Do you need a consistent ollie before learning a kickflip?
Yes. The ollie is the only direct prerequisite for the kickflip in Onbolts' skill tree. The kickflip uses the same pop mechanics - your back foot snaps the tail identically. The difference is entirely in what the front foot does. If your ollie is shaky, the kickflip adds a second variable (the flick) on top of an unstable base.
Why do some people learn kickflips faster than others?
Three factors drive the gap: how solid the ollie already is (a stronger ollie gives the board more air time for the flip to complete), front foot flexibility and flick precision, and session volume. Skaters putting in 5 hours per week consistently reach their first landed kickflip faster than those skating once a week for the same calendar time.
What are the most common reasons a kickflip is not landing?
The four most common mistakes in the Onbolts database are: jumping forward off the board (fix: jump straight up), inconsistent foot placement (fix: physically check front foot position before every attempt), the board only half-flipping (fix: delay the flick until the foot reaches the nose), and the board flipping at an angle (fix: flick directly off the toe-side corner, not across the board).

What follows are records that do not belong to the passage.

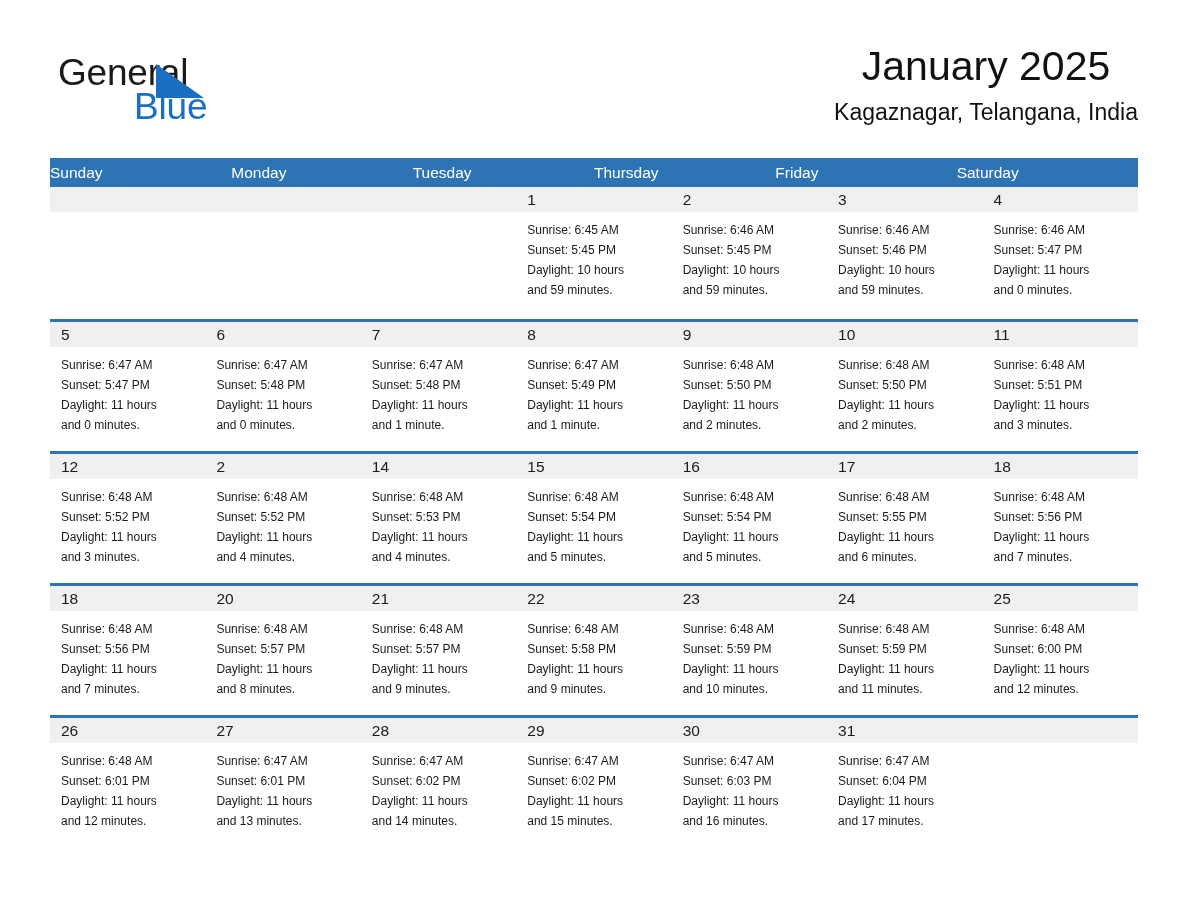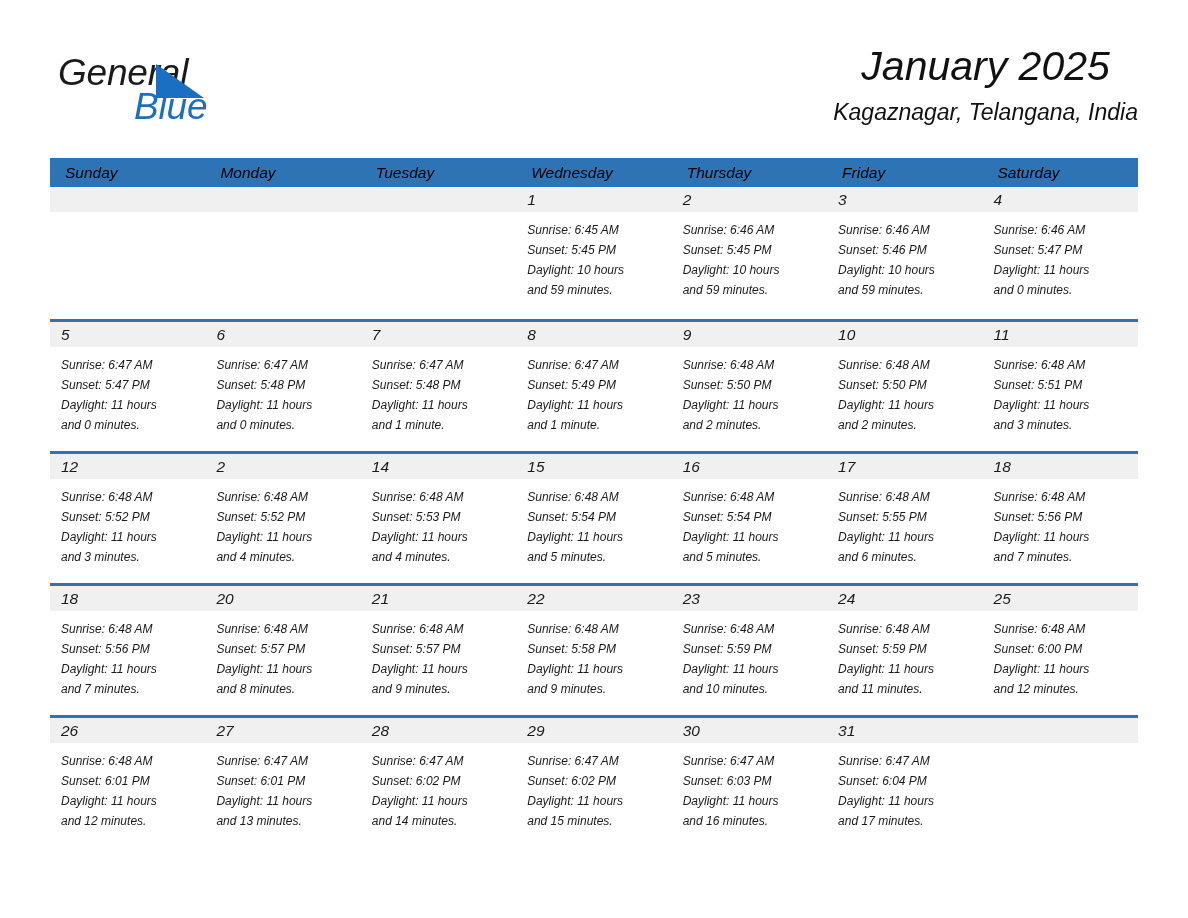--- a/index.html
+++ b/index.html
@@ -19,7 +19,6 @@
     width: 1188px;
     height: 918px;
     box-sizing: border-box;
-    font-style: italic;
   }
 
   

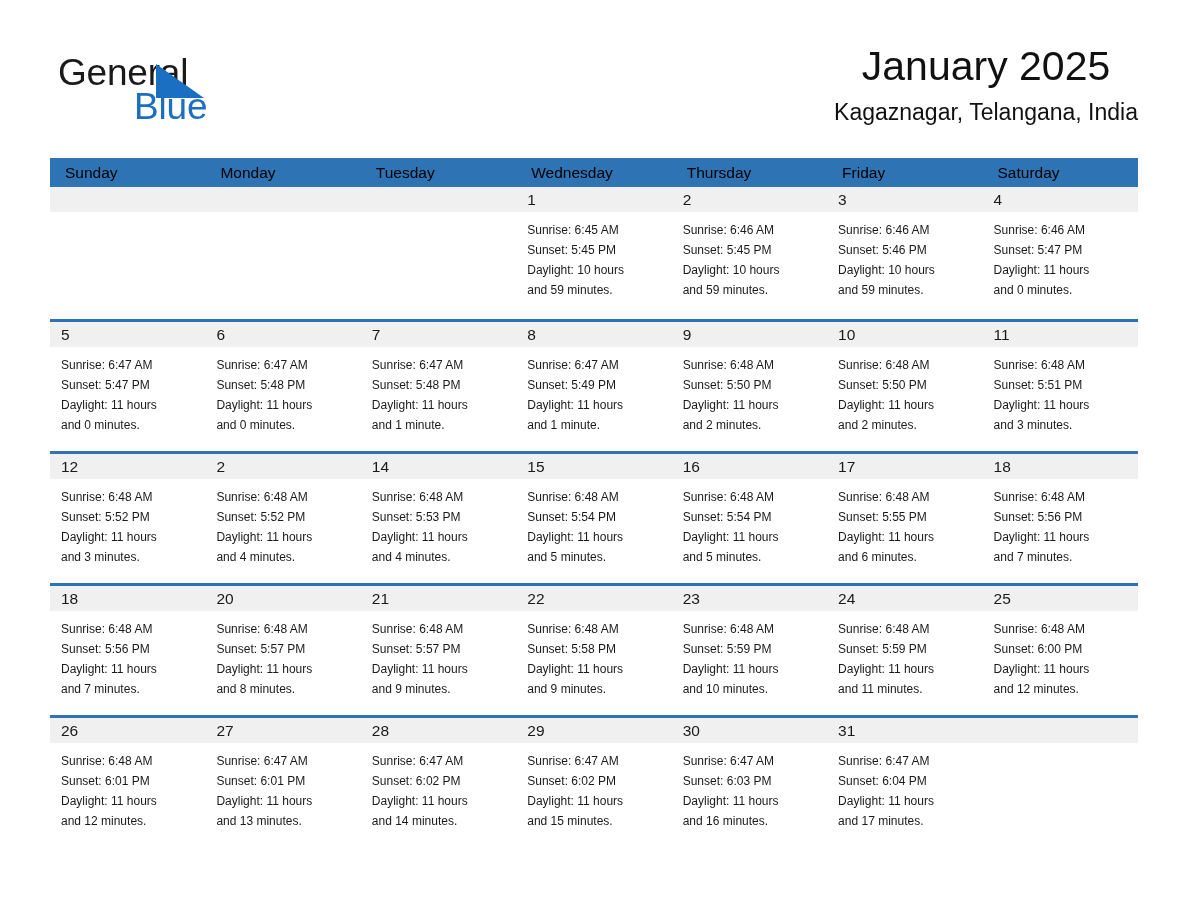--- a/index.html
+++ b/index.html
@@ -99,10 +99,10 @@
   }
   .weekday-cell {
     flex: 1 1 0;
-    color: #000000;
+    color: #ffffff;
     font-size: 15.5px;
     line-height: 29px;
-    padding-left: 15px;
+    padding-left: 0;
     box-sizing: border-box;
     white-space: nowrap;
   }

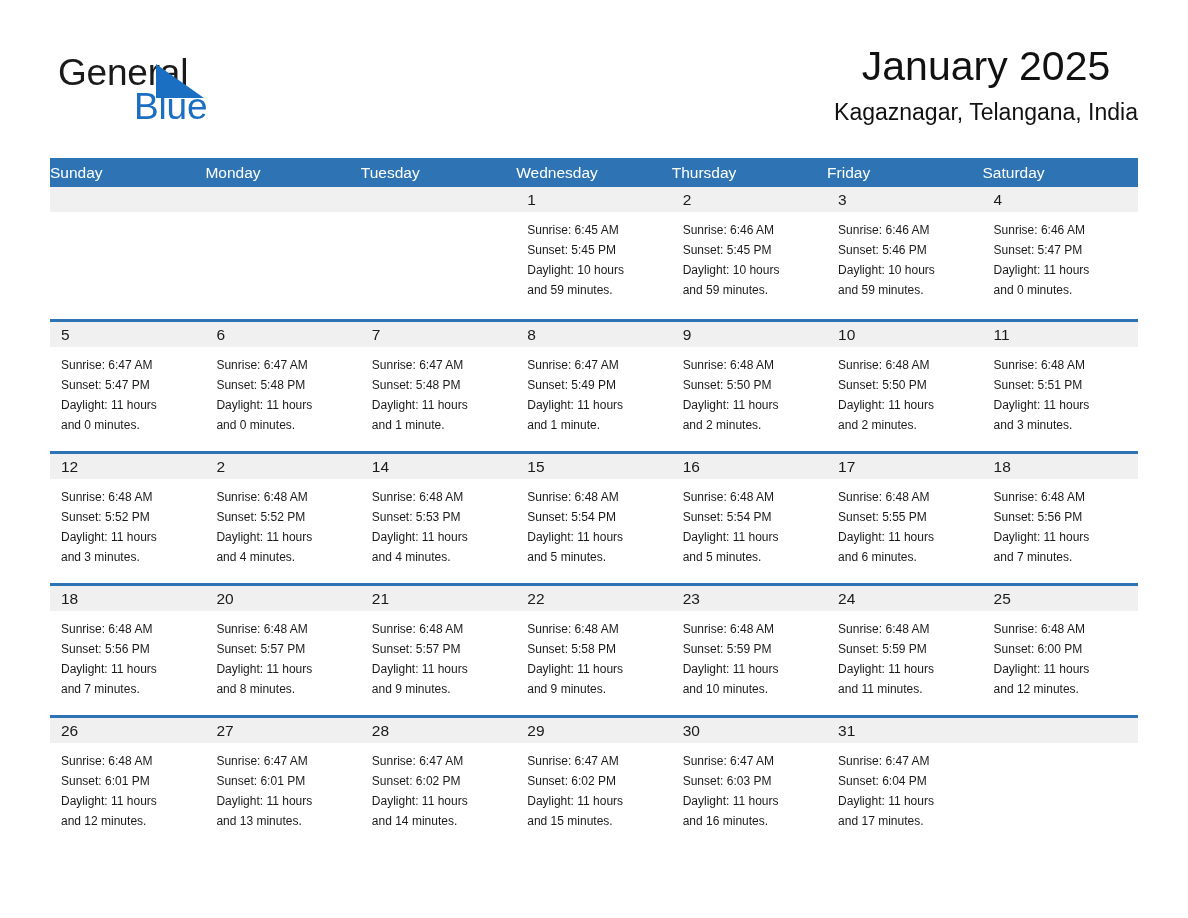--- a/index.html
+++ b/index.html
@@ -170,7 +170,6 @@
       <div class="weekday-cell">Sunday</div>
       <div class="weekday-cell">Monday</div>
       <div class="weekday-cell">Tuesday</div>
-      <div class="weekday-cell">Wednesday</div>
       <div class="weekday-cell">Thursday</div>
       <div class="weekday-cell">Friday</div>
       <div class="weekday-cell">Saturday</div>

Is the kickflip harder than the ollie?
Yes. The ollie is rated beginner difficulty with an estimated learning time of 1 to 4 weeks. The kickflip is rated intermediate with an estimated 1 to 6 months. Both tricks share the same pop mechanics - the extra difficulty comes entirely from the front foot flick and the timing required to catch a spinning board.
What should I learn after the kickflip?
Onbolts' skill tree points to the heelflip (1 to 4 months, intermediate) as the natural next step - it mirrors the kickflip motion in the opposite direction. The tre flip (6 to 18 months, advanced) also branches from the kickflip but requires a pop shove-it to be solid first.